As investigações da Operação Pão e Circo, conduzidas pelo Ministério Público de Santa Catarina (MPSC), apontam a existência de um suposto esquema de cartel voltado à fraude em licitações para contratação de shows e eventos públicos em diversos municípios catarinenses.
Entre os investigados está um empresário de Pouso Redondo, Éder C., apontado como sócio da E3 Eventos Ltda., empresa que também figura entre as alvos da investigação.
De acordo com levantamento realizado pelo Tribunal de Contas do Estado de Santa Catarina (TCE-SC) e incorporado ao inquérito, as empresas ligadas ao grupo investigado participaram de 461 licitações públicas, obtendo êxito em 73,54% delas. Os contratos analisados somam aproximadamente R$ 53,9 milhões, percentual que, segundo os investigadores, reforça os indícios de direcionamento das concorrências públicas.
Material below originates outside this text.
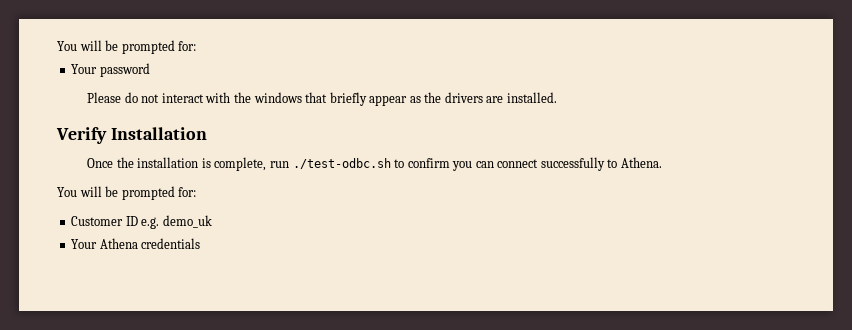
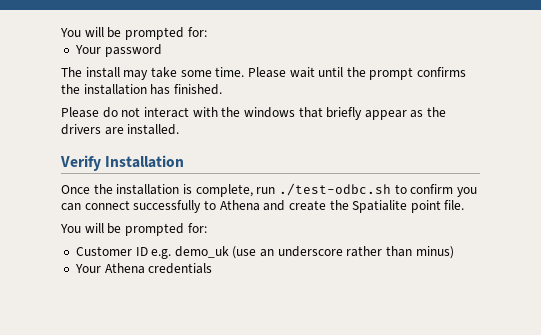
+ The install may take some time. Please wait until the prompt confirms the installation has finished.
- Once the installation is complete, run ./test-odbc.sh to confirm you can connect successfully to Athena.
+ Once the installation is complete, run ./test-odbc.sh to confirm you can connect successfully to Athena and create the Spatialite point file.
- Customer ID e.g. demo_uk
+ Customer ID e.g. demo_uk (use an underscore rather than minus)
A investigação é conduzida pelo Grupo de Atuação Especial de Combate às Organizações Criminosas (Gaeco), com apoio da Subprocuradoria-Geral de Justiça para Assuntos Jurídicos do MPSC. São apurados, entre outros crimes, corrupção ativa e passiva, formação de cartel, fraude em licitações e lavagem de dinheiro.
Segundo o Ministério Público, Éder C. integra o núcleo empresarial investigado por suposta participação na simulação de concorrência em processos licitatórios, enquanto a E3 Eventos Ltda. aparece entre as empresas citadas nos autos da investigação.
Além de Éder C., também são citados como investigados o empresário José Clemir Spinelli, apontado pelo Ministério Público como líder do suposto cartel, Maria Clara Martins, Carlos Eduardo Cunha, Cleiciane Gomes e Valmir Alberto da Silva.
A Operação Pão e Circo cumpriu 50 mandados de busca e apreensão em 19 municípios, além da prisão preventiva de José Clemir Spinelli. A Justiça também determinou medidas cautelares, como afastamento de agente público, proibição de contratação com o poder público para investigados e bloqueio de aproximadamente R$ 9 milhões em bens e valores.
Entre as empresas citadas na investigação estão Spinelli Produções/B7 Eventos, MC Mercantil Comercial Exportadora e Importadora (CM7 Produções), Spinelli Produções e Eventos, CJR Produções, KS Produções, DCX Eventos e E3 Eventos Ltda.
O inquérito tramita sob sigilo, e o Ministério Público informou que novas informações poderão ser divulgadas conforme houver autorização judicial.
Importante: a condição de investigado não significa condenação. Todos os citados têm direito ao contraditório, à ampla defesa e à presunção de inocência até eventual decisão judicial definitiva.